Functional definition of the two effector binding sites, the oligomerization and DNA binding domains of the Bacillus subtilis LysR-type transcriptional regulator AlsR.

Abstract

The LysR-type transcriptional regulator (LTTR) AlsR from Bacillus subtilis activates the transcription of the alsSD operon encoding enzymes for acetoin formation in response to the presence of acetate. The structural basis for effector binding, oligomerization, DNA binding, higher ordered complex formation, DNA bending and transcriptional control by B. subtilis AlsR was functionally characterized. The binding of two molecules of acetate per molecule AlsR was determined. Acetate-dependent transcription complex formation was observed. A structural model of AlsR was used to identify the amino acid residues V98, S100, H147 of the binding site 1, which were experimentally verified. The second binding site formed by T193, V194, A196, T201 and L202 mediated high acetate responsive induction.
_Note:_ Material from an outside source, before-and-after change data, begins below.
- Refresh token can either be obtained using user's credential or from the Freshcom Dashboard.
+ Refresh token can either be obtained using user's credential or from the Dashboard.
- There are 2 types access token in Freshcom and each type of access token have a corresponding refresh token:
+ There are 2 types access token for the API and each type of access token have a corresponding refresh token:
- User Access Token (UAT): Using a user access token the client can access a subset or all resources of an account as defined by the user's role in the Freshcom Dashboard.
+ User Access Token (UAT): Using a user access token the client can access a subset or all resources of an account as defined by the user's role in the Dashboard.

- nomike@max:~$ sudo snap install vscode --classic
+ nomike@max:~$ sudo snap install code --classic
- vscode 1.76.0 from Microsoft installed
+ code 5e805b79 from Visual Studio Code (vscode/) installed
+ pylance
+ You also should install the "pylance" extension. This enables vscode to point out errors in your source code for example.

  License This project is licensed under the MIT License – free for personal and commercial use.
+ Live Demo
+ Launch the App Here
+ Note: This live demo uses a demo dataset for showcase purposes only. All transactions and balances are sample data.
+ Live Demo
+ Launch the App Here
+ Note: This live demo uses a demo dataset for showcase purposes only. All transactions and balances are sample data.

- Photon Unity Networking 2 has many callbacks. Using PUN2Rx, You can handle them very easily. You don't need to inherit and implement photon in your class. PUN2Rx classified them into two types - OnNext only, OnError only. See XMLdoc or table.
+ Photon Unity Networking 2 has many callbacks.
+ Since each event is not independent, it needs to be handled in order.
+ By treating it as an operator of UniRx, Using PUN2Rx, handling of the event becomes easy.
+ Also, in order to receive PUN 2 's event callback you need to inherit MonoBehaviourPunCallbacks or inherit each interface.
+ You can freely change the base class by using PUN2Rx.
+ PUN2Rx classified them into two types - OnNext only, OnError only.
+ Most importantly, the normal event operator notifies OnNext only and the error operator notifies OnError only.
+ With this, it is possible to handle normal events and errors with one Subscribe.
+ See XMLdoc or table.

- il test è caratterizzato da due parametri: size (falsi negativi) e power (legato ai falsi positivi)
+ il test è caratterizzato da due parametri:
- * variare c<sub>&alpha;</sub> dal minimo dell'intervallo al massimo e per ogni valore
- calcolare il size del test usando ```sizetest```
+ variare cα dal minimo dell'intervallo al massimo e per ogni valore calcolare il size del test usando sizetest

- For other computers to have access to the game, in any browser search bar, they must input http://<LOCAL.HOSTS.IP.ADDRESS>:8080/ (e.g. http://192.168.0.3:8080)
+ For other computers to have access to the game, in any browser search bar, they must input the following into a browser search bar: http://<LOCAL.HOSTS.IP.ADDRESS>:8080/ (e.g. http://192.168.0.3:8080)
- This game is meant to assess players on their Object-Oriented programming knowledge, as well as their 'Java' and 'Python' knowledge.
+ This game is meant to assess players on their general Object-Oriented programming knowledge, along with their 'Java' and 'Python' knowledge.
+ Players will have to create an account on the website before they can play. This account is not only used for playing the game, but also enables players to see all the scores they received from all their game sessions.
Residues L124, E225 Q74, I79 and R111 contributed to dimerization of AlsR. A22, Q29, P30, S33, K37, L39, E46, R50 and R53 of the winged helix-turn-helix motif were important for promoter recognition. The DNA binding domain alone dimerized and effectively bound the promoter. The LTTR promoter elements RBS and ABS had to be localized on the same site of the DNA. Higher ordered complex formation resulted in bending of promoter DNA and transcriptional activation.